Skip to content

Encoding and Parsing Bit Strings

j3pic edited this page Mar 7, 2024 · 6 revisions

Lisp-Binary provides two constructs for encoding and decoding bit-strings. For byte-aligned bit strings (the very common case where several values of a few bits each are packed into a larger integer), you can simply define DEFBINARY struct slots as if they could be read one bit at a time, and let Lisp-Binary generate shifting-and-masking code.
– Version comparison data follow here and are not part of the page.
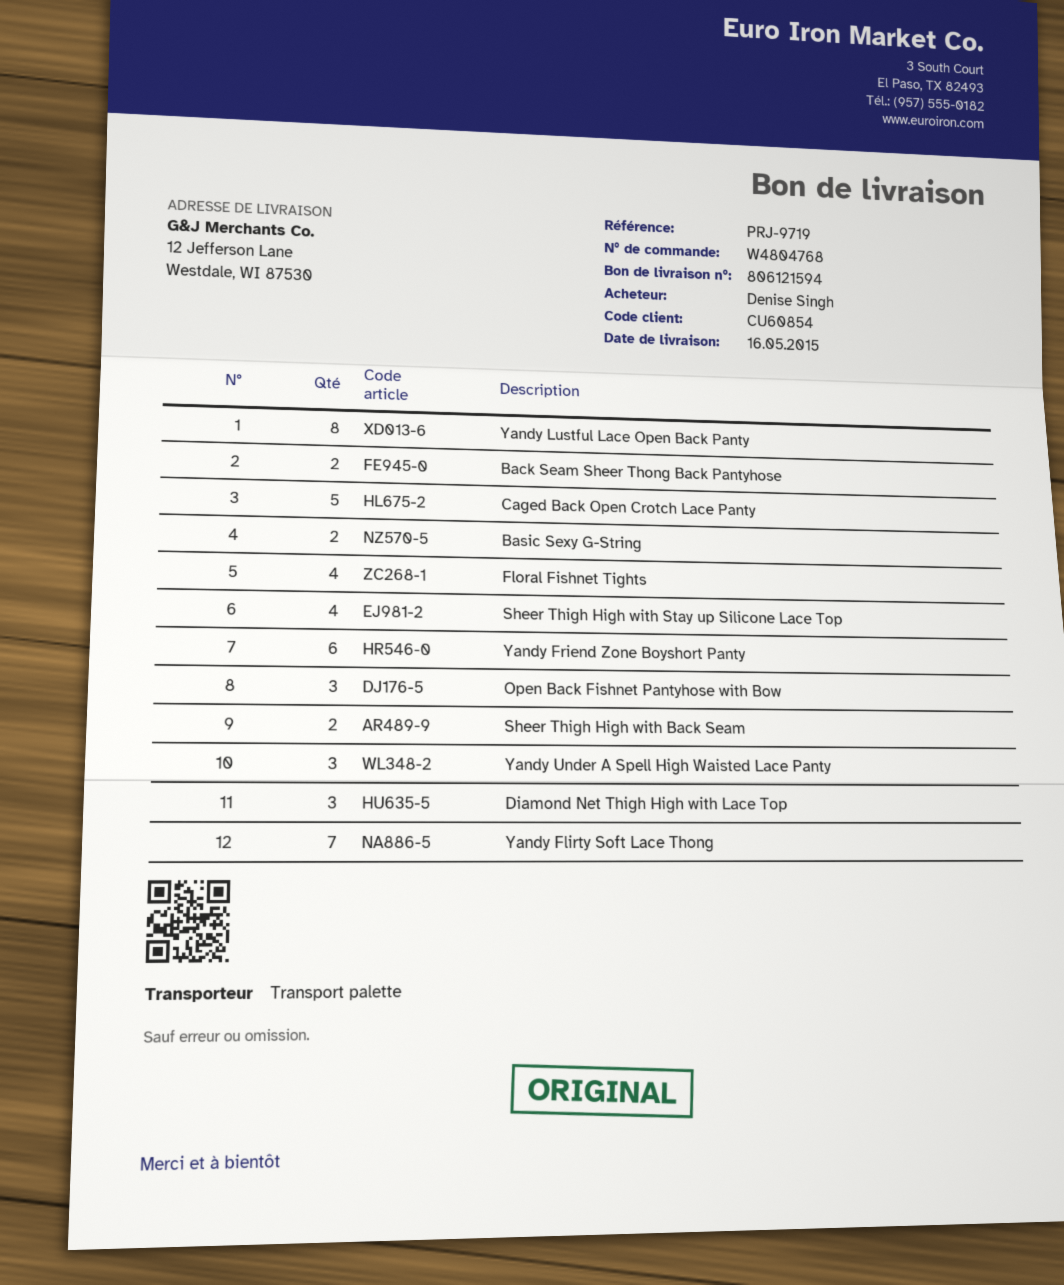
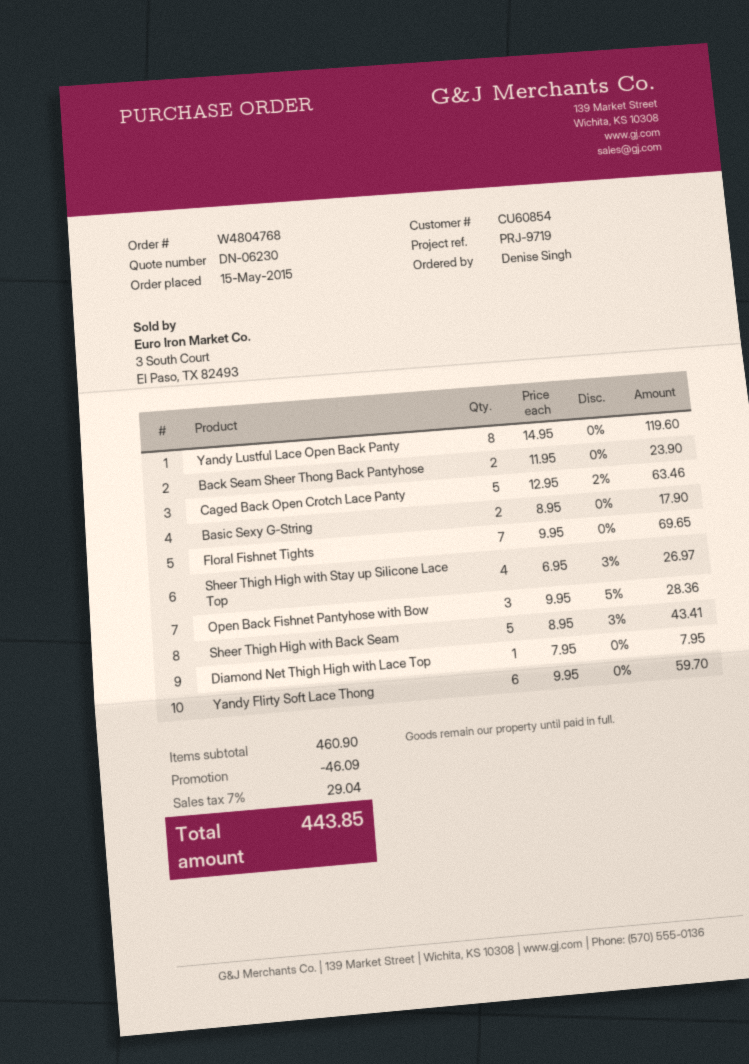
Floral Fishnet Tights: 4 -> 7
Yandy Friend Zone Boyshort Panty: 6 -> none
Sheer Thigh High with Back Seam: 2 -> 5
Yandy Under A Spell High Waisted Lace Panty: 3 -> none
Diamond Net Thigh High with Lace Top: 3 -> 1
Yandy Flirty Soft Lace Thong: 7 -> 6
For non-byte-aligned bit strings (for the rare case where the data format doesn't care about the fact that computers deal with data 8 bits at a time), Lisp-Binary provides a bit-stream abstraction that emulates a computer that can read and write one bit at a time.

Byte-aligned operation

DEFBINARY structs can eliminate the need to write tedious shift-and-mask bit-twiddling code for extracting bits out of larger integers (or for putting them into larger integers). For instance, suppose your data is represented as eight 3-bit values, for a total of 24 bits:

field name | one | two | three | four | five | six  | seven | eight|
           +-----+-----+-------+------+------+------+-------+------+
start/end  | 0..2| 3..5|  6..8 | 9..11|12..14|15..17|18..20 |21..24| 

In the above chart, 0 is the least significant bit, and 24 is the most significant, in a 3-byte sequence that is meant to be read into a single integer and then the individual 3-bit fields would be shifted and masked out.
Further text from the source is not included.